Dynamic fault weakening and the formation of large impact craters

摘要

Impact craters are the most common landform on planetary surfaces; however, the mechanics of the end stages of their formation are not fully understood. The final stage of crater formation involves the collapse of a hemispherical transient cavity. Around small craters, the limited amount of collapse preserves a bowl-shaped cavity. In contrast, the observed shallow depths and complex inner morphologies of large craters require very low shear strength in the collapsing material. Because the observed amount of collapse cannot be reproduced using quasi-static values for the frictional strength of fractured rock, a temporary weakening mechanism is necessary. Here, we investigate the hypothesis that craters collapse along a network of impact-generated faults that weaken during long displacements at high slip velocities via, for example, frictional melting. Using the CTH shock physics code, we simulate the formation of about 100-km diameter impact craters using a simple strain-rate weakening model with parameters constrained by fault friction experiments on crystalline rocks. The model reduces the coefficient of friction from a quasi-static value (0.6-0.85) to a weakened value (0.1-0.2) when a parcel of fractured material exceeds thresholds for cumulative plastic shear strain (a proxy for slip distance) and shear strain rate (a proxy for slip velocity).

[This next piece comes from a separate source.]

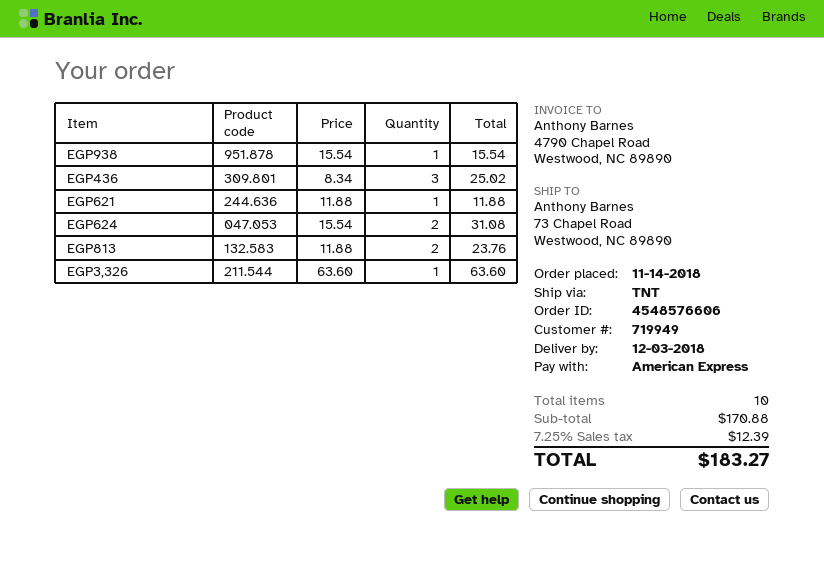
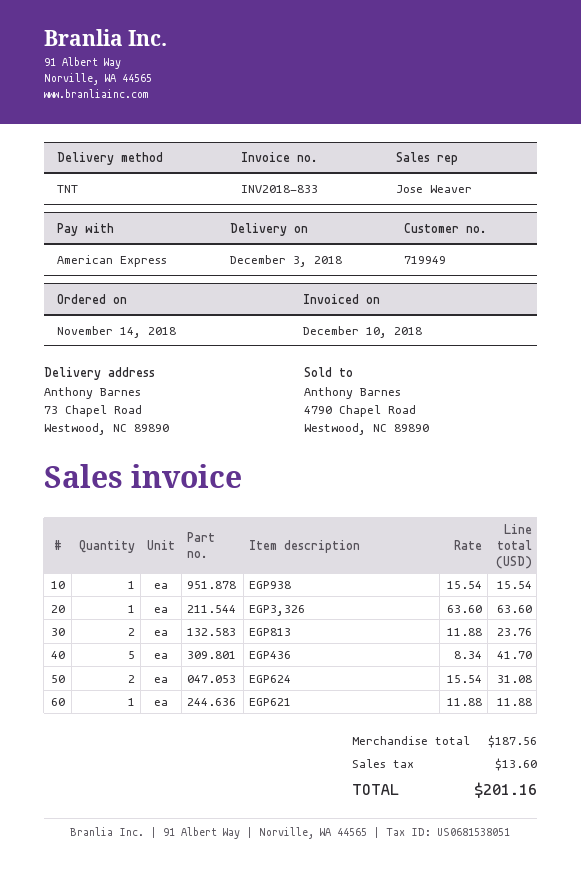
EGP436: 3 x 8.34 = 25.02 -> 5 x 8.34 = 41.70
subtotal: 170.88 -> 187.56
tax: 12.39 -> 13.60
total: 183.27 -> 201.16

During crater formation, the strain-rate weakening model leads to strain localizations that are interpreted to be fault zones. Fault zones are spontaneously created and slip over discrete time intervals during collapse. The strain-rate weakening model reproduces the major geologic features observed around the largest terrestrial craters (Vredefort, Sudbury, and Chicxulub), including shallow depths, fault structures, frictional melt distributions, and deep-seated central uplifts. The good agreement between calculations and observations supports the hypothesis that small volumes of transiently weakened material in fault zones control the collapse of large impact craters.